Detected change data
▼▼▼
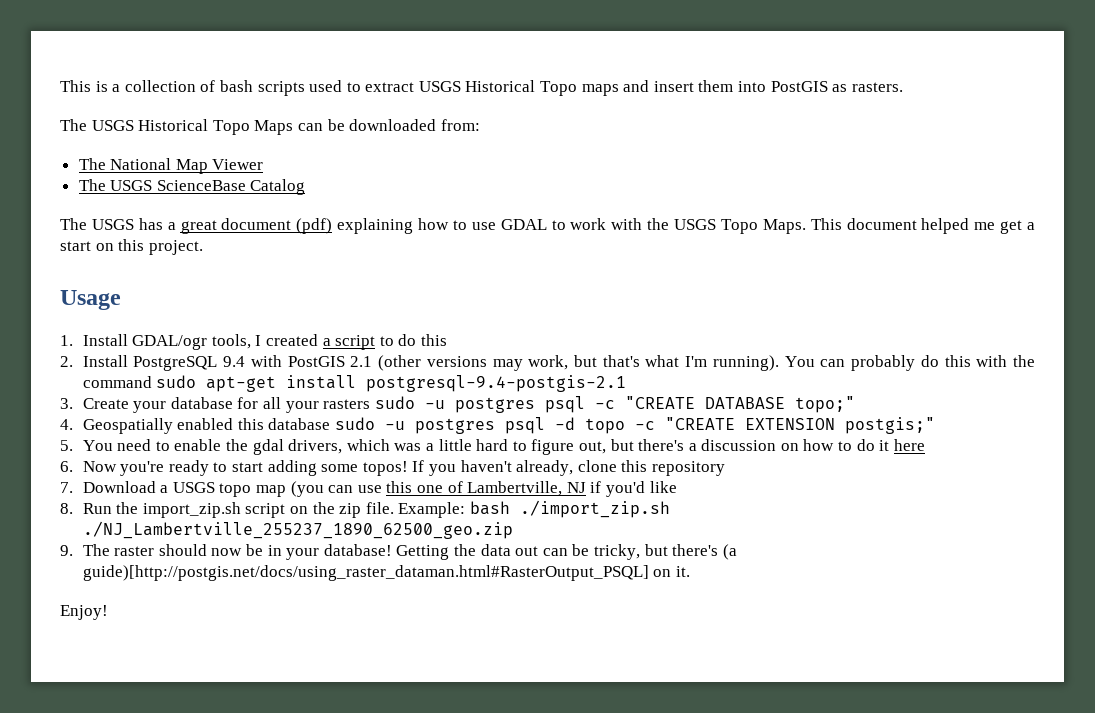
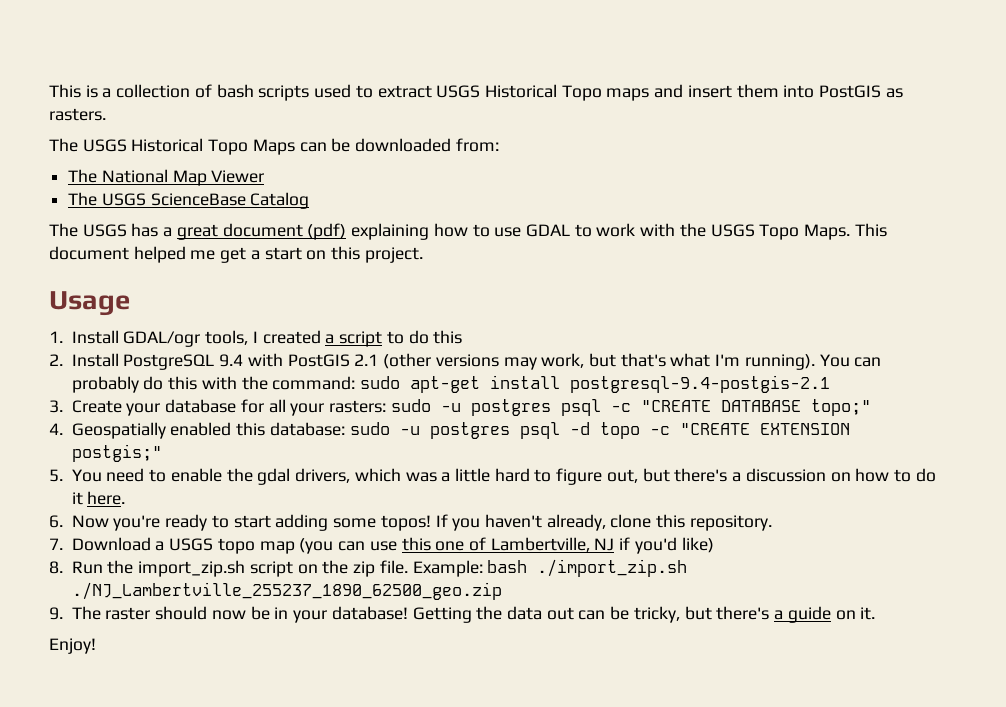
[82,376,152,388] command -> [272,376,356,390] command:
[323,399,371,409] rasters -> [329,400,387,413] rasters:
[268,418,331,430] database -> [269,422,345,436] database:
[893,439,925,451] here -> [87,491,126,505] here.
[651,461,725,476] repository -> [689,515,772,531] repository.
[649,481,677,493] like -> [681,537,714,553] like)
[722,544,737,560] [82,565,649,581] (a guide)[http://postgis.net/docs/using_raster_dataman.html#RasterOutput_PSQL] -> [774,606,831,623] a guide

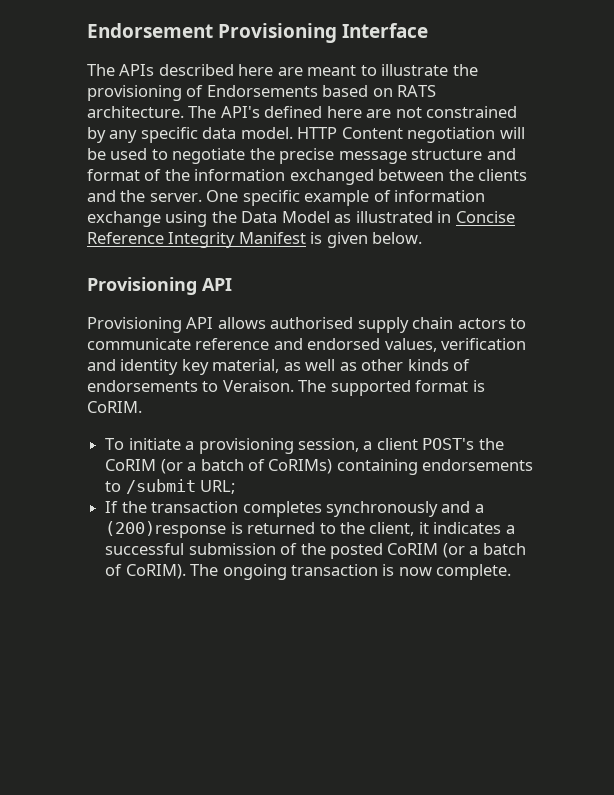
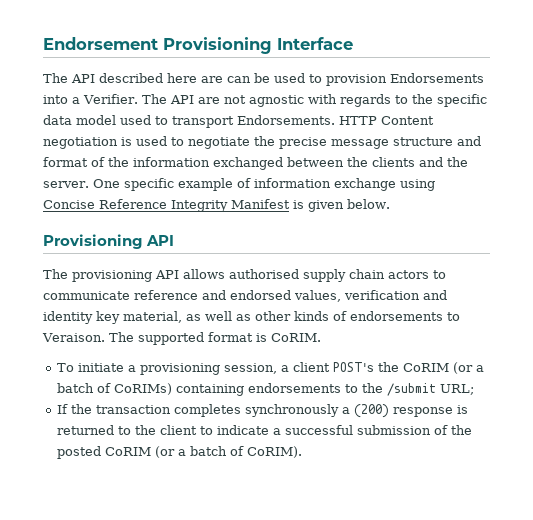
[119,64,155,76] APIs -> [71,74,95,83] API
[307,64,478,76] [87,85,437,101] [87,106,518,118] [87,127,293,143] meant to illustrate the provisioning of Endorsements based on RATS architecture. The API's defined here are not constrained by any specific data model. -> [227,73,484,86] [43,94,487,107] [43,115,335,128] can be used to provision Endorsements into a Verifier. The API are not agnostic with regards to the specific data model used to transport Endorsements.
[499,127,525,139] [87,148,106,160] will be -> [121,137,132,146] is
[211,211,452,223] the Data Model as illustrated in -> (435, 185) none
[87,317,182,333] Provisioning -> [43,269,152,282] The provisioning
(122, 486) none -> [361,383,383,393] the
[441,501,484,513] [105,521,227,538] and a (200)response -> [341,404,453,418] a (200) response
[369,522,502,536] client, it indicates -> [159,425,269,435] client to indicate
[190,564,512,580] The ongoing transaction is now complete. -> (302, 452) none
▲▲▲
## Instructions to follow:
In the records above, some lines hold the word "provisioning". Say how many, and nothing more.

## Exercise answer:
2